Julian (J), a former fighter pilot, and Drake (D), who had become a naturalized New Zealand citizen in 1964, had been incarcerated by Japan during the Second World War in conditions where torture and maltreatment took place regularly. It was claimed that, as a direct consequence of this, they still suffered residual disabilities and incapacities. They alleged that New Zealand had, by entering into a Peace Treaty with Japan in 1952 that released Japan from further reparation obligations, deprived them of their right to a remedy under Article 2 of the International Covenant on Civil and Political Rights (“ICCPR”). They also alleged that they had been discriminated against as a result of the failure to provide appropriate financial assistance and compensation for the residual disabilities and incapacities they suffered. In particular, war pensions were only provided for service personnel and their dependents. Furthermore, it was submitted that the pensions were not granted to persons who had not lived in New Zealand at the outbreak of the war and that war pensions were available only for narrowly defined specific forms of disability. In addition an ex gratia payment (a payment made out of moral, not legal, obligation) had been made in 1988 to persons detained in Germany but not in Japan. It was also claimed that, because of their experience, they had different needs than ordinary citizens that the public health system did not take into account.

[Adapted from INTERIGHTS summary, with permission]

The Committee held:

(1) that the authors had not shown any acts by New Zealand in affirmation of the Peace Treaty after the entry into force of the ICCPR that had effects which would constitute violations of it;

(2) that, although the ICCPR entered into force for New Zealand in 1979, because the Optional Protocol only entered into force in 1989., the Committee did not have jurisdiction to examine the merits of the claim that the ex gratia payment to service personnel incarcerated in German concentration camps was discriminatory;

(3) that, as the war pensions law had the specific purpose of providing pension entitlements for the disability and death of those in wartime service overseas and not to provide compensation for incarceration or for human rights violations, the exclusion of civilian detainees from any entitlement was based on objective and reasonable criteria and did not constitute discrimination within Article 26 of the ICCPR; and

(4) that, as the authors had failed to provide information as to how their personal situation was affected by the narrow class of disability for which pensions were available under the law, they had failed to substantiate their claim.

[Adapted from INTERIGHTS summary, with permission]

"As regards the claim that the exclusion of civilian detainees from entitlements under the War Pensions Act is discriminatory, the Committee notes from the information before it that the purpose of the Act is specifically to provide pension entitlements for disability and death of those who were in the service of New Zealand in wartime overseas, not to provide compensation for incarceration or for human rights violations. In other words if disability arises from war service it is irrelevant to the entitlement to a pension whether the person suffered imprisonment or cruel treatment by captors. Keeping in mind the Committee's prior jurisprudence10 according to which a distinction based on objective and reasonable criteria does not constitute discrimination within the meaning of article 26 of the Covenant, the Committee considers that the authors' claim is incompatible with the provisions of the Covenant and thus inadmissible under article 3 of the Optional Protocol." Para. 8.5.

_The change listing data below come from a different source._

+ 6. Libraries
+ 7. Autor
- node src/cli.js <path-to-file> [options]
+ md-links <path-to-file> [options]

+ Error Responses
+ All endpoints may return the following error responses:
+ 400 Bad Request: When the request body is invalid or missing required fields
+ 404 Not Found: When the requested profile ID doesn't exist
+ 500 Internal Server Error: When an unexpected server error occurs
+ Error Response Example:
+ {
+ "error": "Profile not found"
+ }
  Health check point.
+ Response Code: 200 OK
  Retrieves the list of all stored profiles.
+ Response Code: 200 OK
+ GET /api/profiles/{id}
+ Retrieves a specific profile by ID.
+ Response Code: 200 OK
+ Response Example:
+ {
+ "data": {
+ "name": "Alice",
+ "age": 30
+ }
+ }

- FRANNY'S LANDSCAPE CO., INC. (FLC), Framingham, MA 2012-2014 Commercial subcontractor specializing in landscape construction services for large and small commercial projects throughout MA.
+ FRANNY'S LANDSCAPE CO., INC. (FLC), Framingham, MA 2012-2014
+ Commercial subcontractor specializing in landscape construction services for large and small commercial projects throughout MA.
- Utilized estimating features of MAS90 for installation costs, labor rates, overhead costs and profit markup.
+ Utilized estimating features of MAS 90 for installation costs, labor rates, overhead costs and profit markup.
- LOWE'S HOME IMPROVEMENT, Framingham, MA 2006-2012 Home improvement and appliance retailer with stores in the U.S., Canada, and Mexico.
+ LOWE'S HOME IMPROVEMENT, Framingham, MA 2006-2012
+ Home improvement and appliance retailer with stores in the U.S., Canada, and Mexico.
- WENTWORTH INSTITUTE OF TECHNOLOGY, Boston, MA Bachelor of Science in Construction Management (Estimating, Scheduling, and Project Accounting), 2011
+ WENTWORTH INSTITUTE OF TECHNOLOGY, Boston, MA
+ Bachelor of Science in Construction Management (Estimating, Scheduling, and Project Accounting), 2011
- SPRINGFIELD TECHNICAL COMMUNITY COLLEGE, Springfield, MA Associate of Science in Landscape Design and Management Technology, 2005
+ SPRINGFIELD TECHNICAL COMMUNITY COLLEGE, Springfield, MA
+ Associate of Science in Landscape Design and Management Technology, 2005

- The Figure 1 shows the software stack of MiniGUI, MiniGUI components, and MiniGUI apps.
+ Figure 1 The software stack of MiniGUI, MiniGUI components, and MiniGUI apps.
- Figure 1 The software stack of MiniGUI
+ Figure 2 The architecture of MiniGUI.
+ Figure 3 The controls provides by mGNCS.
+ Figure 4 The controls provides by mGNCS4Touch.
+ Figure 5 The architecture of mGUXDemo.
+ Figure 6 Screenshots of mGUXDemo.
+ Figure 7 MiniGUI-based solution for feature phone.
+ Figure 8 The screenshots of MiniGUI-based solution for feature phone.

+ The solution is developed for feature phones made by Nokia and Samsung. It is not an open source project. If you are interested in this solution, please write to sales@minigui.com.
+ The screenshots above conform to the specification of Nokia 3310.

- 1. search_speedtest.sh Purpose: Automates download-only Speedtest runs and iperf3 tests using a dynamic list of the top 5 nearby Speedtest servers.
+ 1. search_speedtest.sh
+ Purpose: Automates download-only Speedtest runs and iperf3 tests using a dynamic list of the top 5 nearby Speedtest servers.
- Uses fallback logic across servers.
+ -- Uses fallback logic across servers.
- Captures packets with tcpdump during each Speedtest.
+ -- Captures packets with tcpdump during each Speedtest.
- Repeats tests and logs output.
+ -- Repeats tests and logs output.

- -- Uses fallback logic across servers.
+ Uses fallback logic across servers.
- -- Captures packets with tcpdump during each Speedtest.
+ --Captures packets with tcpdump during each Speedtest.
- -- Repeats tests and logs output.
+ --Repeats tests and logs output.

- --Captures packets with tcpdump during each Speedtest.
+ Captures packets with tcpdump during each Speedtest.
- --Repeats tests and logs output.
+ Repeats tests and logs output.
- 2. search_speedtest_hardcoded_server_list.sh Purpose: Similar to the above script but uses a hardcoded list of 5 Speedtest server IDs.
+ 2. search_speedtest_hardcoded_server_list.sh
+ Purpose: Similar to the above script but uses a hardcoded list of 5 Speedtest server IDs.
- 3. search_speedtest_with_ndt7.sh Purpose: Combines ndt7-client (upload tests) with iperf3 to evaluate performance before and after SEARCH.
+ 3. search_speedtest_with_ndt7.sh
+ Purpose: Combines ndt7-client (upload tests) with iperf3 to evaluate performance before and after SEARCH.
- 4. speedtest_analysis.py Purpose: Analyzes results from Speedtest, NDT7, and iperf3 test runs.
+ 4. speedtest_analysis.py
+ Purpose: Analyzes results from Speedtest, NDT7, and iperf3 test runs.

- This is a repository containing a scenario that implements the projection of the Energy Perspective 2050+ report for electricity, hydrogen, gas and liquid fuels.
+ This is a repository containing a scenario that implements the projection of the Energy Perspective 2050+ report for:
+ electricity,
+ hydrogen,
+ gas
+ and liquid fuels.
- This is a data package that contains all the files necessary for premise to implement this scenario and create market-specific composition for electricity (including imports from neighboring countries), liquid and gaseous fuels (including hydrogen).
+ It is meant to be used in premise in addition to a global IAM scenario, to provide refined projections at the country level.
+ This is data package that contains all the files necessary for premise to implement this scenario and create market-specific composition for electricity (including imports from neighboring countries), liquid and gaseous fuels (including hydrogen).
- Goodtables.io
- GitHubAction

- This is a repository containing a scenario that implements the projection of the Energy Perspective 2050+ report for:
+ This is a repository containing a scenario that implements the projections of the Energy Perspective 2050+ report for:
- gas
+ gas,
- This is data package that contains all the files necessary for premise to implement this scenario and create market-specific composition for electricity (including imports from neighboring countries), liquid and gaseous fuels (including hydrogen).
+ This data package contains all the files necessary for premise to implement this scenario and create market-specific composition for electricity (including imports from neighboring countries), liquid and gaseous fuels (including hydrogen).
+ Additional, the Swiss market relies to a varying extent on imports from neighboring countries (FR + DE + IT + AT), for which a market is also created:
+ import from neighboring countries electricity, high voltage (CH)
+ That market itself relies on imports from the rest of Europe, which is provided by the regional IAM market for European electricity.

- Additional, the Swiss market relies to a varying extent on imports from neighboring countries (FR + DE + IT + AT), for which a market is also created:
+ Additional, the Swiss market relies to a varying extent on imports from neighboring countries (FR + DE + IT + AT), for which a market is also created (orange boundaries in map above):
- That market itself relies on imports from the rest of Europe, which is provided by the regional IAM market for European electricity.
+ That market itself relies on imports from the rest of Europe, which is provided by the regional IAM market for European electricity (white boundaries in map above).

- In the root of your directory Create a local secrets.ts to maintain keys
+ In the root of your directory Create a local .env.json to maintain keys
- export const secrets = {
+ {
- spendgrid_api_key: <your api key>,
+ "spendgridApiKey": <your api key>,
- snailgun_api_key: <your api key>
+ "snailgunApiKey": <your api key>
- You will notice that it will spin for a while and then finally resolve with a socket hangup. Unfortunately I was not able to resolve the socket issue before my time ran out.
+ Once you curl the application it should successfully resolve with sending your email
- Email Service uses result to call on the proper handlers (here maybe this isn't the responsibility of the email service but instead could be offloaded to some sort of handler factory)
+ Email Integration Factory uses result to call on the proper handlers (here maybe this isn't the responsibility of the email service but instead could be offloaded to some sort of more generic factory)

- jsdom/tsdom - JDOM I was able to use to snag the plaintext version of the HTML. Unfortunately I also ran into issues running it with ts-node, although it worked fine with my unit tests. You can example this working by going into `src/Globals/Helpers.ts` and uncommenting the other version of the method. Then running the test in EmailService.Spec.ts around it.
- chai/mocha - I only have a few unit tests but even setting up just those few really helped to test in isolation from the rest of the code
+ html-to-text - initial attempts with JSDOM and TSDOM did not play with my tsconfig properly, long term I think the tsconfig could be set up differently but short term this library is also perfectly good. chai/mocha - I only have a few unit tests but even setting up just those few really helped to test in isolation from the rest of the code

INTERIGHTS Comment: Although there is no obligation to provide a pension or other social security benefits under the ICCPR, it is well-established under the Committee's case law that differential treatment in what is provided will entail a violation of Art 26 unless it is based on rational and objective criteria (e g Nahlik v Austria, (1996) 10 Interights Bulletin 127). The applicants, both of whom emigrated to New Zealand after the Second World War, undoubtedly felt that their experience was comparable to that of servicemen but the Committee concentrated on the formal purpose behind the pension provision, i e, it was for servicemen. A more sophisticated approach to the test of discrimination might have accepted the comparability argument of the applicants but the fact that they had no citizenship bond with New Zealand at the time would still be an acceptable basis for treating them differently. The Committee left open the possibility that the disability rules governing war pensions could be challenged as irrational (as it had in Atkinson, Stroud, Cyr and ors v Canada, (1996) 10 Interights Bulletin 32) but the issue was irrelevant to the situation of the applicants who seemed to be using their claims to raise the concerns of many veterans of the Second World War. The claims relating to the peace treaty inevitably fell foul of the temporal restriction on the ICCPR and OP (as they did in the Atkinson case) but there will ultimately have to be some consideration as to whether the right to an effective remedy necessarily precludes the possibility of an action against the State responsible in another State where both are parties to the ICCPR.